WHAT YOU ARE ASKED TO DO → Write out the full listing again. Make no alterations.
###
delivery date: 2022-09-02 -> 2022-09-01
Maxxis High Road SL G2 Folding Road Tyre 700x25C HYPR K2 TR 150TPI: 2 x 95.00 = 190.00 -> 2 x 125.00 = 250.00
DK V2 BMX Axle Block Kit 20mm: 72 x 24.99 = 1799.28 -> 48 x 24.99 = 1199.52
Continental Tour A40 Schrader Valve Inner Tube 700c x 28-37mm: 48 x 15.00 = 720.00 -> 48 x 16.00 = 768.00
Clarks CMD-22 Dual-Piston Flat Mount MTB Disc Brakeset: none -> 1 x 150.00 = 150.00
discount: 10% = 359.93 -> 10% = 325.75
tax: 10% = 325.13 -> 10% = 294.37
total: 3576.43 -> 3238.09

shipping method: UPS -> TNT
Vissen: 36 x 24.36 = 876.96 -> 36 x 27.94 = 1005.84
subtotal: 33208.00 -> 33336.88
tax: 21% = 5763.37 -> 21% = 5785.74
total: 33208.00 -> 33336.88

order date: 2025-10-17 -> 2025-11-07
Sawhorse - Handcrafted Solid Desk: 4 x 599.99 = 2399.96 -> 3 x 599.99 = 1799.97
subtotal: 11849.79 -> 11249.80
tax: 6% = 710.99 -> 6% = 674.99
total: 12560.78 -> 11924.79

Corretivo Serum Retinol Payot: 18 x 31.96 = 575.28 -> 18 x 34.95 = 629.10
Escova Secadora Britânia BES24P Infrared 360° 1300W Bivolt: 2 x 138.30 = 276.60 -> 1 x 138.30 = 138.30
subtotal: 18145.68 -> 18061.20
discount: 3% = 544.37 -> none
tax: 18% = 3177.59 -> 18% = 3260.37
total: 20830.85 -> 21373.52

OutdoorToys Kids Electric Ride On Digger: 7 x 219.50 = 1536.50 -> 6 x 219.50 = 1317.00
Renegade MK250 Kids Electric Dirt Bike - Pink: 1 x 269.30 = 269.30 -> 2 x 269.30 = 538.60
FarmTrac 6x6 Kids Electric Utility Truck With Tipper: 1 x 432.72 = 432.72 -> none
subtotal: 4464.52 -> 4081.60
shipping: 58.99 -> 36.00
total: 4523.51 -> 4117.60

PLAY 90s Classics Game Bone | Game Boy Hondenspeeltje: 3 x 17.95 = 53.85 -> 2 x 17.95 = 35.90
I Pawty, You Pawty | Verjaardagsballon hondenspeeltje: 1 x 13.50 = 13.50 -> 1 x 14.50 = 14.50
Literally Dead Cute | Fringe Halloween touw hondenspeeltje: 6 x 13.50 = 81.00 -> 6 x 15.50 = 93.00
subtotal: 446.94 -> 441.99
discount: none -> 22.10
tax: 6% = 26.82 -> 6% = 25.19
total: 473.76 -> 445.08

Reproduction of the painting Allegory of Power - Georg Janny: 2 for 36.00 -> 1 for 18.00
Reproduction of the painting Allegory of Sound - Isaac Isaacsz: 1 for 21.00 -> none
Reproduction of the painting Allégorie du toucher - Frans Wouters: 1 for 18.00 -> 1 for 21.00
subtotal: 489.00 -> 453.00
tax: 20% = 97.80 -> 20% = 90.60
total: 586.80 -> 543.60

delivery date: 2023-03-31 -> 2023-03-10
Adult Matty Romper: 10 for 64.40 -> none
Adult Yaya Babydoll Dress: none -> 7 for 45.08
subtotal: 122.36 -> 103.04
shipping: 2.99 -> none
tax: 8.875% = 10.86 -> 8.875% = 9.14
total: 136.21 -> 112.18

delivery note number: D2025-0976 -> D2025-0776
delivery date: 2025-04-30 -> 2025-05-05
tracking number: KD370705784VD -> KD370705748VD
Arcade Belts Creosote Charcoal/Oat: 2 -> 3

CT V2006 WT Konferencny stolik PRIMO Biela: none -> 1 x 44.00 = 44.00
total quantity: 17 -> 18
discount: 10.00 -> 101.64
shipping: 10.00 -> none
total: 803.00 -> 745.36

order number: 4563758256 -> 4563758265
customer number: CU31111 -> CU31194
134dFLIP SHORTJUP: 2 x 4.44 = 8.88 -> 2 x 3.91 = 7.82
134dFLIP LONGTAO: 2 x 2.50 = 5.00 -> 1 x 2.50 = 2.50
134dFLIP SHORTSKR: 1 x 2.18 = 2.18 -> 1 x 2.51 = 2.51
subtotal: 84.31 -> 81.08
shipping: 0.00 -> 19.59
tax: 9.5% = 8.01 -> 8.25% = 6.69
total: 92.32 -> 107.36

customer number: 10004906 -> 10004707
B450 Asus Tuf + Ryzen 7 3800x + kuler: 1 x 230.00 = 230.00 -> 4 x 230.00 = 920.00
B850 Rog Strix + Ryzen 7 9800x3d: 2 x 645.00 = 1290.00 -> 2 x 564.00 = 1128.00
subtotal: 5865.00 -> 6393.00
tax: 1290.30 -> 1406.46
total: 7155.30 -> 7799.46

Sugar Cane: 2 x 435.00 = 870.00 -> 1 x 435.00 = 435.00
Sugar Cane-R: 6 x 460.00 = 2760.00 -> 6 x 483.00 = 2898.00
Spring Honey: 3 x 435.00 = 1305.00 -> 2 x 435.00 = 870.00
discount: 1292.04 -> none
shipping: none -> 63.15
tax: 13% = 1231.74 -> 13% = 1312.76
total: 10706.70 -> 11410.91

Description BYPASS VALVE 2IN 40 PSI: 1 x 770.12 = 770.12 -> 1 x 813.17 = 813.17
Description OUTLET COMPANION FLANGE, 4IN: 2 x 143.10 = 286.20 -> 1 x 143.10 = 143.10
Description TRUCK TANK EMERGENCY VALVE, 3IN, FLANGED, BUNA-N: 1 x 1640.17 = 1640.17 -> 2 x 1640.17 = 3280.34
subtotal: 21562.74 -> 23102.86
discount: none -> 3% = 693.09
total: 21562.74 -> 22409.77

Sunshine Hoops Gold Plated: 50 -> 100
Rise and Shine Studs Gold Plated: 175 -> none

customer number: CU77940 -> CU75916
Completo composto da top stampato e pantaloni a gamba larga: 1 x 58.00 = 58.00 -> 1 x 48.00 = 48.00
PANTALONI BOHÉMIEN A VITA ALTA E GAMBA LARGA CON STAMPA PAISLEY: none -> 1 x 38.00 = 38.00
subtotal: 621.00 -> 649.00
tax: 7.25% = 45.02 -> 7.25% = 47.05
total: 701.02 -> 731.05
###
WRITTEN SOLUTION →
delivery date: 2022-09-02 -> 2022-09-01
Maxxis High Road SL G2 Folding Road Tyre 700x25C HYPR K2 TR 150TPI: 2 x 95.00 = 190.00 -> 2 x 125.00 = 250.00
DK V2 BMX Axle Block Kit 20mm: 72 x 24.99 = 1799.28 -> 48 x 24.99 = 1199.52
Continental Tour A40 Schrader Valve Inner Tube 700c x 28-37mm: 48 x 15.00 = 720.00 -> 48 x 16.00 = 768.00
Clarks CMD-22 Dual-Piston Flat Mount MTB Disc Brakeset: none -> 1 x 150.00 = 150.00
discount: 10% = 359.93 -> 10% = 325.75
tax: 10% = 325.13 -> 10% = 294.37
total: 3576.43 -> 3238.09

shipping method: UPS -> TNT
Vissen: 36 x 24.36 = 876.96 -> 36 x 27.94 = 1005.84
subtotal: 33208.00 -> 33336.88
tax: 21% = 5763.37 -> 21% = 5785.74
total: 33208.00 -> 33336.88

order date: 2025-10-17 -> 2025-11-07
Sawhorse - Handcrafted Solid Desk: 4 x 599.99 = 2399.96 -> 3 x 599.99 = 1799.97
subtotal: 11849.79 -> 11249.80
tax: 6% = 710.99 -> 6% = 674.99
total: 12560.78 -> 11924.79

Corretivo Serum Retinol Payot: 18 x 31.96 = 575.28 -> 18 x 34.95 = 629.10
Escova Secadora Britânia BES24P Infrared 360° 1300W Bivolt: 2 x 138.30 = 276.60 -> 1 x 138.30 = 138.30
subtotal: 18145.68 -> 18061.20
discount: 3% = 544.37 -> none
tax: 18% = 3177.59 -> 18% = 3260.37
total: 20830.85 -> 21373.52

OutdoorToys Kids Electric Ride On Digger: 7 x 219.50 = 1536.50 -> 6 x 219.50 = 1317.00
Renegade MK250 Kids Electric Dirt Bike - Pink: 1 x 269.30 = 269.30 -> 2 x 269.30 = 538.60
FarmTrac 6x6 Kids Electric Utility Truck With Tipper: 1 x 432.72 = 432.72 -> none
subtotal: 4464.52 -> 4081.60
shipping: 58.99 -> 36.00
total: 4523.51 -> 4117.60

PLAY 90s Classics Game Bone | Game Boy Hondenspeeltje: 3 x 17.95 = 53.85 -> 2 x 17.95 = 35.90
I Pawty, You Pawty | Verjaardagsballon hondenspeeltje: 1 x 13.50 = 13.50 -> 1 x 14.50 = 14.50
Literally Dead Cute | Fringe Halloween touw hondenspeeltje: 6 x 13.50 = 81.00 -> 6 x 15.50 = 93.00
subtotal: 446.94 -> 441.99
discount: none -> 22.10
tax: 6% = 26.82 -> 6% = 25.19
total: 473.76 -> 445.08

Reproduction of the painting Allegory of Power - Georg Janny: 2 for 36.00 -> 1 for 18.00
Reproduction of the painting Allegory of Sound - Isaac Isaacsz: 1 for 21.00 -> none
Reproduction of the painting Allégorie du toucher - Frans Wouters: 1 for 18.00 -> 1 for 21.00
subtotal: 489.00 -> 453.00
tax: 20% = 97.80 -> 20% = 90.60
total: 586.80 -> 543.60

delivery date: 2023-03-31 -> 2023-03-10
Adult Matty Romper: 10 for 64.40 -> none
Adult Yaya Babydoll Dress: none -> 7 for 45.08
subtotal: 122.36 -> 103.04
shipping: 2.99 -> none
tax: 8.875% = 10.86 -> 8.875% = 9.14
total: 136.21 -> 112.18

delivery note number: D2025-0976 -> D2025-0776
delivery date: 2025-04-30 -> 2025-05-05
tracking number: KD370705784VD -> KD370705748VD
Arcade Belts Creosote Charcoal/Oat: 2 -> 3

CT V2006 WT Konferencny stolik PRIMO Biela: none -> 1 x 44.00 = 44.00
total quantity: 17 -> 18
discount: 10.00 -> 101.64
shipping: 10.00 -> none
total: 803.00 -> 745.36

order number: 4563758256 -> 4563758265
customer number: CU31111 -> CU31194
134dFLIP SHORTJUP: 2 x 4.44 = 8.88 -> 2 x 3.91 = 7.82
134dFLIP LONGTAO: 2 x 2.50 = 5.00 -> 1 x 2.50 = 2.50
134dFLIP SHORTSKR: 1 x 2.18 = 2.18 -> 1 x 2.51 = 2.51
subtotal: 84.31 -> 81.08
shipping: 0.00 -> 19.59
tax: 9.5% = 8.01 -> 8.25% = 6.69
total: 92.32 -> 107.36

customer number: 10004906 -> 10004707
B450 Asus Tuf + Ryzen 7 3800x + kuler: 1 x 230.00 = 230.00 -> 4 x 230.00 = 920.00
B850 Rog Strix + Ryzen 7 9800x3d: 2 x 645.00 = 1290.00 -> 2 x 564.00 = 1128.00
subtotal: 5865.00 -> 6393.00
tax: 1290.30 -> 1406.46
total: 7155.30 -> 7799.46

Sugar Cane: 2 x 435.00 = 870.00 -> 1 x 435.00 = 435.00
Sugar Cane-R: 6 x 460.00 = 2760.00 -> 6 x 483.00 = 2898.00
Spring Honey: 3 x 435.00 = 1305.00 -> 2 x 435.00 = 870.00
discount: 1292.04 -> none
shipping: none -> 63.15
tax: 13% = 1231.74 -> 13% = 1312.76
total: 10706.70 -> 11410.91

Description BYPASS VALVE 2IN 40 PSI: 1 x 770.12 = 770.12 -> 1 x 813.17 = 813.17
Description OUTLET COMPANION FLANGE, 4IN: 2 x 143.10 = 286.20 -> 1 x 143.10 = 143.10
Description TRUCK TANK EMERGENCY VALVE, 3IN, FLANGED, BUNA-N: 1 x 1640.17 = 1640.17 -> 2 x 1640.17 = 3280.34
subtotal: 21562.74 -> 23102.86
discount: none -> 3% = 693.09
total: 21562.74 -> 22409.77

Sunshine Hoops Gold Plated: 50 -> 100
Rise and Shine Studs Gold Plated: 175 -> none

customer number: CU77940 -> CU75916
Completo composto da top stampato e pantaloni a gamba larga: 1 x 58.00 = 58.00 -> 1 x 48.00 = 48.00
PANTALONI BOHÉMIEN A VITA ALTA E GAMBA LARGA CON STAMPA PAISLEY: none -> 1 x 38.00 = 38.00
subtotal: 621.00 -> 649.00
tax: 7.25% = 45.02 -> 7.25% = 47.05
total: 701.02 -> 731.05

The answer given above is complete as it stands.